Abstrak
Perkawinan suku Dayak Ngaju dilaksanakan sesuai dengan adat yang berlaku, bertujuan untuk mengatur hubungan antara pria dan wanita agar memiliki perilaku yang baik dan tidak tercela (Belom Bahadat). Perkawinan menurut adat Dayak Ngaju merupakan sesuatu yang luhur/sakral dan suci yang berasal dari Ranying Hatalla yang harus dijunjung tinggi oleh masyarakat Dayak Ngaju. Jika terjadi pelanggaran terhadap perjanjian perkawinan maka akan mendapatkan sanksi adat (singer ) yang berlaku di daerah tersebut Filosofi ini melandasi seluruh aspek kehidupan orang Dayak Ngaju. Salah satu tatanan kehidupan yang masih dipertahankan dan tetap dilestarikan adalah penyelenggaraan perkawinan. Bagi masyarakat Dayak Ngaju perkawinan yang luhur dan suci merupakan perkawinan yang sesuai dengan tatanan adat.
Dalam prosesi perkawinan adat Dayak Ngaju ada beberapa tahapan yaitu antaranya; (1)Hakumbang Auh, (2)Mamanggul ,(3)Maja Misek, (4)Mananggar Janji atau Mukut Rapin Tuak. Saat akan berlangsungnya prosesi perkawinan adat Dayak melalui tahapan yang disebut Panganten Haguet dan Panganten Mandai. Ketika pengantin pria dan rombongan keluarganya tiba ada beberapa kegiatan yang dilakukan antaranya; (1) mambuka lawang sakepeng,(2) mamapas,(3) haluang hapelek,(4) manyaki panganten.Setelah prosesi perkawinan pun selesai masih ada beberapa prosesi perkawinan yang harus dilewati kedua mempelai,masyarakat Dayak Ngaju menyebut nya dengan Maruah Pali dan Pakaja Manantu.

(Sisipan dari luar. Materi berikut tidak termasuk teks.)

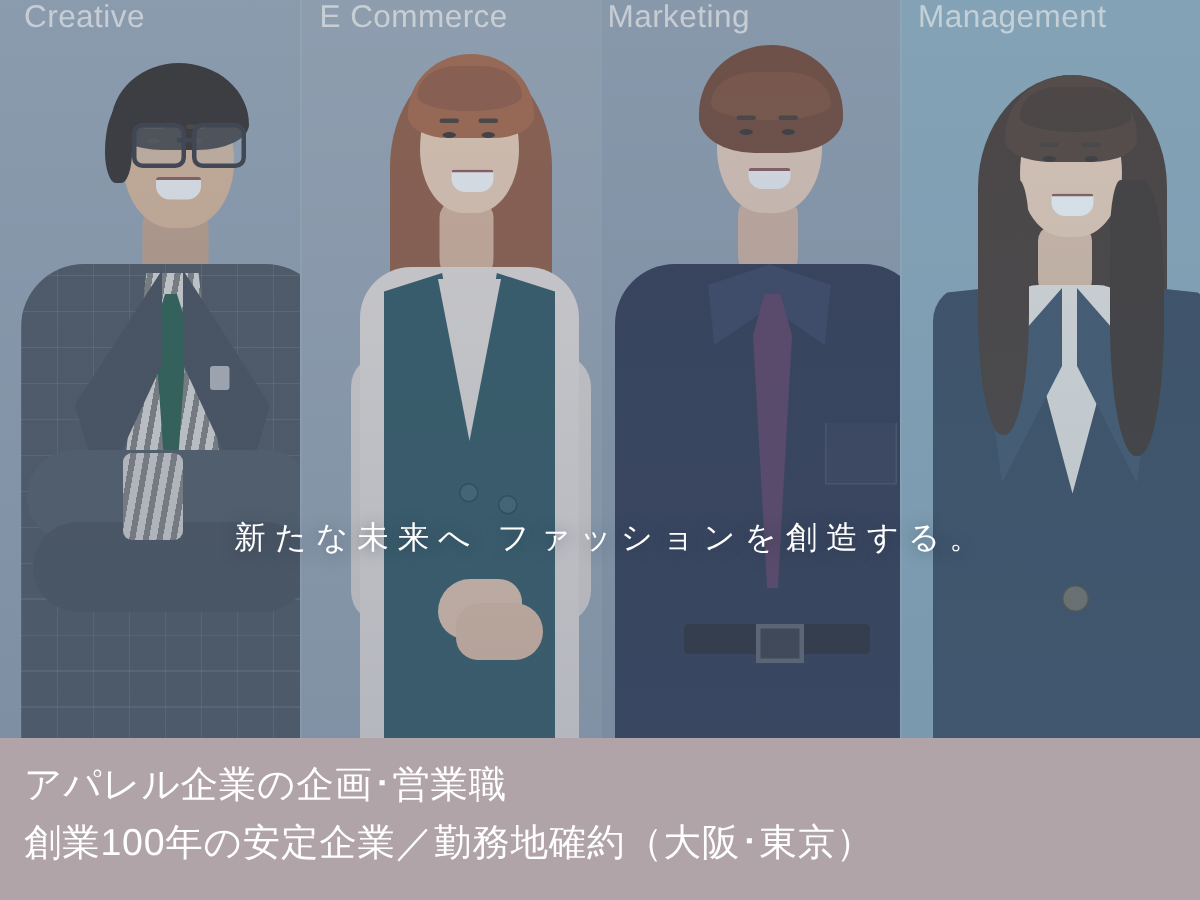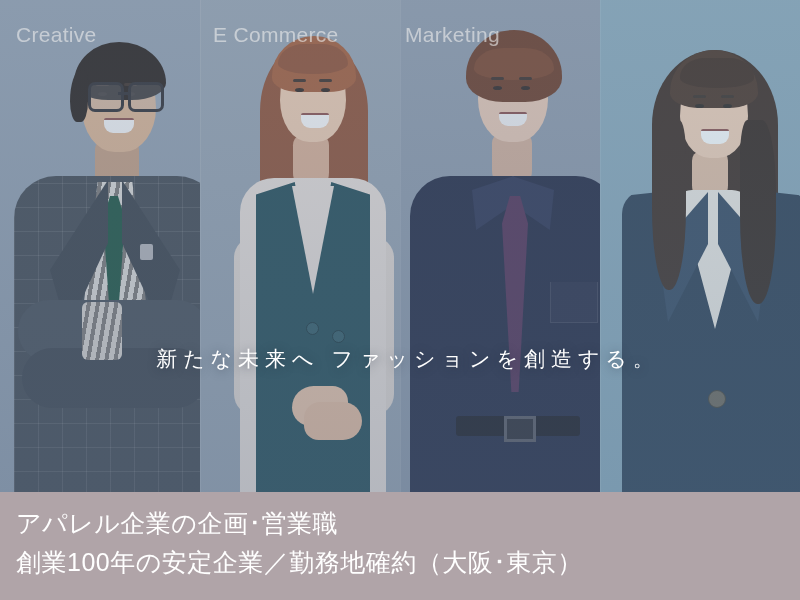--- a/index.html
+++ b/index.html
@@ -326,21 +326,21 @@
 
   
   .labels {
     position: absolute;
     left: 0; top: 0;
     width: 800px; height: 56px;
     z-index: 20;
   }
   .cat-label {
     position: absolute;
-    top: 23px;
+    top: 0;
     font-size: 21px;
     font-weight: 400;
     letter-spacing: 0.3px;
     color: rgba(236,236,236,0.62);
     white-space: nowrap;
   }
   .cat-label.c0 { left: 16px;  }
   .cat-label.c1 { left: 213px; }
   .cat-label.c2 { left: 405px; }
   .cat-label.c3 { left: 612px; }
@@ -499,20 +499,21 @@
       </div>
       <div class="wash"></div>
     </div>
 
   </div>
 
   <div class="labels">
     <span class="cat-label c0">Creative</span>
     <span class="cat-label c1">E Commerce</span>
     <span class="cat-label c2">Marketing</span>
+    <span class="cat-label c3">Management</span>
   </div>
 
   <div class="headline-block">
     <p class="subheadline">新たな未来へ ファッションを創造する。</p>
   </div>
 
   <div class="caption-bar">
     <div class="caption-line">アパレル企業の企画･営業職</div>
     <div class="caption-line">創業100年の安定企業／勤務地確約（大阪･東京）</div>
   </div>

Adapun Perjanjian Kawin merupakan salah satu bagian dari pelaksanaan perkawinan menurut adat Dayak Ngaju, yang dalam pelaksanaanya tidak lepas dari organisasi kemasyarakatan yaitu Lembaga Kedamangan. Kelembagaan Adat Dayak Ngaju sebagai lembaga yang terkait, Perkawinan dan Perjanjian Perkawinan menurut adat Dayak Ngaju.

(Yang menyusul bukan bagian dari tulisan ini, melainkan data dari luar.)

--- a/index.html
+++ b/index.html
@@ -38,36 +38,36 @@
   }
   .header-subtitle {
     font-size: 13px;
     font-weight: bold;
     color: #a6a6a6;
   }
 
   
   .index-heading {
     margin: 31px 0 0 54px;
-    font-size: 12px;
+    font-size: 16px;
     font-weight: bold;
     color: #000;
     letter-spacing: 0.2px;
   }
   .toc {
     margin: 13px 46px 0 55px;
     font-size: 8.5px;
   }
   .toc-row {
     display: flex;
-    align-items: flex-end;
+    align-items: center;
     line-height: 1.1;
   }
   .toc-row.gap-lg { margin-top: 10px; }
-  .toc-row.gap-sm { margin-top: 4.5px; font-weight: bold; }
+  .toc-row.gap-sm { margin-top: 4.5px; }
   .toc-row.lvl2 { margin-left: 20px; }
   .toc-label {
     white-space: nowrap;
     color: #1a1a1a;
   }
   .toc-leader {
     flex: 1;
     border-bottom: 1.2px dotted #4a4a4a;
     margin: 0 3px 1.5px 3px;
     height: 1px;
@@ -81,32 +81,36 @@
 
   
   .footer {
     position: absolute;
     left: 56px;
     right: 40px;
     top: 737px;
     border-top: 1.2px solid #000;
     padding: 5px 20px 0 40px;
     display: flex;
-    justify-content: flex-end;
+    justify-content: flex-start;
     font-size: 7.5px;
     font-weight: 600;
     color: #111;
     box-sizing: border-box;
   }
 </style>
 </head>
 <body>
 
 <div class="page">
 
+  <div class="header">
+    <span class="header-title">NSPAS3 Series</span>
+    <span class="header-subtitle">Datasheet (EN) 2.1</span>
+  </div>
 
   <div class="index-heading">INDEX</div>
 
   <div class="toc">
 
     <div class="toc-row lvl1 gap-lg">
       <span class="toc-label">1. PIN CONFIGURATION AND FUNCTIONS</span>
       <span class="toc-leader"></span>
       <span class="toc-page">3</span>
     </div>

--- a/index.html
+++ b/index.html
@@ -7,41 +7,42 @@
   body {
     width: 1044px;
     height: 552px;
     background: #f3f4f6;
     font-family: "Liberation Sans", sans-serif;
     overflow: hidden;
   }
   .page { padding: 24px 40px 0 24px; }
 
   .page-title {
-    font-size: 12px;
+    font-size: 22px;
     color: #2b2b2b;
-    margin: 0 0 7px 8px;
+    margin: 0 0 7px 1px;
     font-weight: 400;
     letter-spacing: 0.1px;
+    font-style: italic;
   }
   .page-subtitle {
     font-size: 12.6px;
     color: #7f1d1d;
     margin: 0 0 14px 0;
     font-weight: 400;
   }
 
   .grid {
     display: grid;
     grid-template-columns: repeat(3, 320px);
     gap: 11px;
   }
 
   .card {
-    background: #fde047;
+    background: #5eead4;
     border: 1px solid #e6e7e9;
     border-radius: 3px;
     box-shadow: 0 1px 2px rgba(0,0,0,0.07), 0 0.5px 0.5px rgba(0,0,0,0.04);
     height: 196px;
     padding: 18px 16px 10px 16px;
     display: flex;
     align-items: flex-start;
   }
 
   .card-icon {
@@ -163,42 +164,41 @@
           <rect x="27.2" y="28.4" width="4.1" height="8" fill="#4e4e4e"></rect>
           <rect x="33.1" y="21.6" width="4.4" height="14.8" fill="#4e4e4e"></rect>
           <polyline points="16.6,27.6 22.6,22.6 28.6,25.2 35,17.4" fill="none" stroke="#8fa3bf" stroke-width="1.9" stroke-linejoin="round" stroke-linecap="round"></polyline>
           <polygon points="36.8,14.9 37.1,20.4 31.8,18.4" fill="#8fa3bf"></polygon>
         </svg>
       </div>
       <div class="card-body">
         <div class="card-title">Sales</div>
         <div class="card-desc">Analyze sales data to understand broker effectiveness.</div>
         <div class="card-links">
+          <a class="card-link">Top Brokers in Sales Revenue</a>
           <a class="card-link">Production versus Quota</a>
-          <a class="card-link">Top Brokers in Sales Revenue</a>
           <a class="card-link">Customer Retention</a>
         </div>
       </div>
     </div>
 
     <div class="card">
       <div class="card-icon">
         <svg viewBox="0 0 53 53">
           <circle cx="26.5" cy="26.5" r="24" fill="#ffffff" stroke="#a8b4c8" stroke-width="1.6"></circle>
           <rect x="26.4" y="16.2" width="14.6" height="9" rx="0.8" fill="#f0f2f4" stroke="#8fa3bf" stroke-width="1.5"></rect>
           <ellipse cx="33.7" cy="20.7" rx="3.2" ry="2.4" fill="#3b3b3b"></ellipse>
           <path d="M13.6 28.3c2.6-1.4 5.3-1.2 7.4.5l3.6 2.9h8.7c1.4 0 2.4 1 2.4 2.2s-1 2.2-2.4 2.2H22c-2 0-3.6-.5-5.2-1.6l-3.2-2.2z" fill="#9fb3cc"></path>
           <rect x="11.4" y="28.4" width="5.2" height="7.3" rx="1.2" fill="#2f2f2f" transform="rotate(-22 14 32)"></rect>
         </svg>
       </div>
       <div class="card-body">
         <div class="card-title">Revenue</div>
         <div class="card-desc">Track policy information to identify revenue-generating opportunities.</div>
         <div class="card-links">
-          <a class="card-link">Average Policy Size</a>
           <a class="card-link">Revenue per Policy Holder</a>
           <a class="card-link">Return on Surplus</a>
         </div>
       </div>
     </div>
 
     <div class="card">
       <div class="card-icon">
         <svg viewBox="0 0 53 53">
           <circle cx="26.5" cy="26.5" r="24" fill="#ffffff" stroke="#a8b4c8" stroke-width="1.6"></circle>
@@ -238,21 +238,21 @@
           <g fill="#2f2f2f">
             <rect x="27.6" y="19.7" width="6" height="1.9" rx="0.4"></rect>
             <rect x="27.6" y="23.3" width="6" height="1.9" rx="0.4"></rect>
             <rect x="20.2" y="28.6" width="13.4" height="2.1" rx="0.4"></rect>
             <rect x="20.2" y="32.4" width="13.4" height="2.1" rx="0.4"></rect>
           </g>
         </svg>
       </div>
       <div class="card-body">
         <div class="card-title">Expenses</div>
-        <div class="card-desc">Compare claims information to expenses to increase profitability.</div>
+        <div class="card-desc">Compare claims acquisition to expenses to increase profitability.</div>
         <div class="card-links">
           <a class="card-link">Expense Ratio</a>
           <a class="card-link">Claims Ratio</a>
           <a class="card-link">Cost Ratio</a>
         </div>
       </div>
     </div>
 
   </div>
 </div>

Kata Kunci : Hukum Adat, Upacara Perkawinan, Perjanjian Perkawinan, Dayak Ngaju
berbagai rangkaian upacara seperti upacara perkawinan yang terdiri dari beberapa tahap, yaitu
Hakumbang Auh (penyampaian maksud pihak laki-laki untuk meminang si gadis), Maja Misek (pertunangan/persyaratan perkawinan/jalan adat), Mukut Rapin Tuak (menagih biaya untuk membuat minuman keras biasanya minuman tuak), dan Manyaki Rambat (rambat sejenis tempat barang-barang terbuat dari rotan). Pelaksanaan Upacara Perkawinan meliputi beberapa upacara adat seperti Penganten Manyakei, haluang-Hapelek (pelaksanaan perjanjian adat), hasaki (pemalas) dan pasca perkawinan akan nada acara Mampakaja Manantu (mempelai perempuan disambut di rumah orang tua laki-laki). Panganten Mandai Yang dimaksud dengan Acara "Panganten Mandai" adalah acara dimana mempelai laki-laki beserta rombongan pengantin datang kerumah mempelai perempuan. Acara Panganten Mandai adalah acara pertama dalam prosesi Nikah Adat. Di Kampung/Desa Acara Panganten Mandai biasanya dilaksanakan pada pagi hari dan di Kota biasanya pada sore hari.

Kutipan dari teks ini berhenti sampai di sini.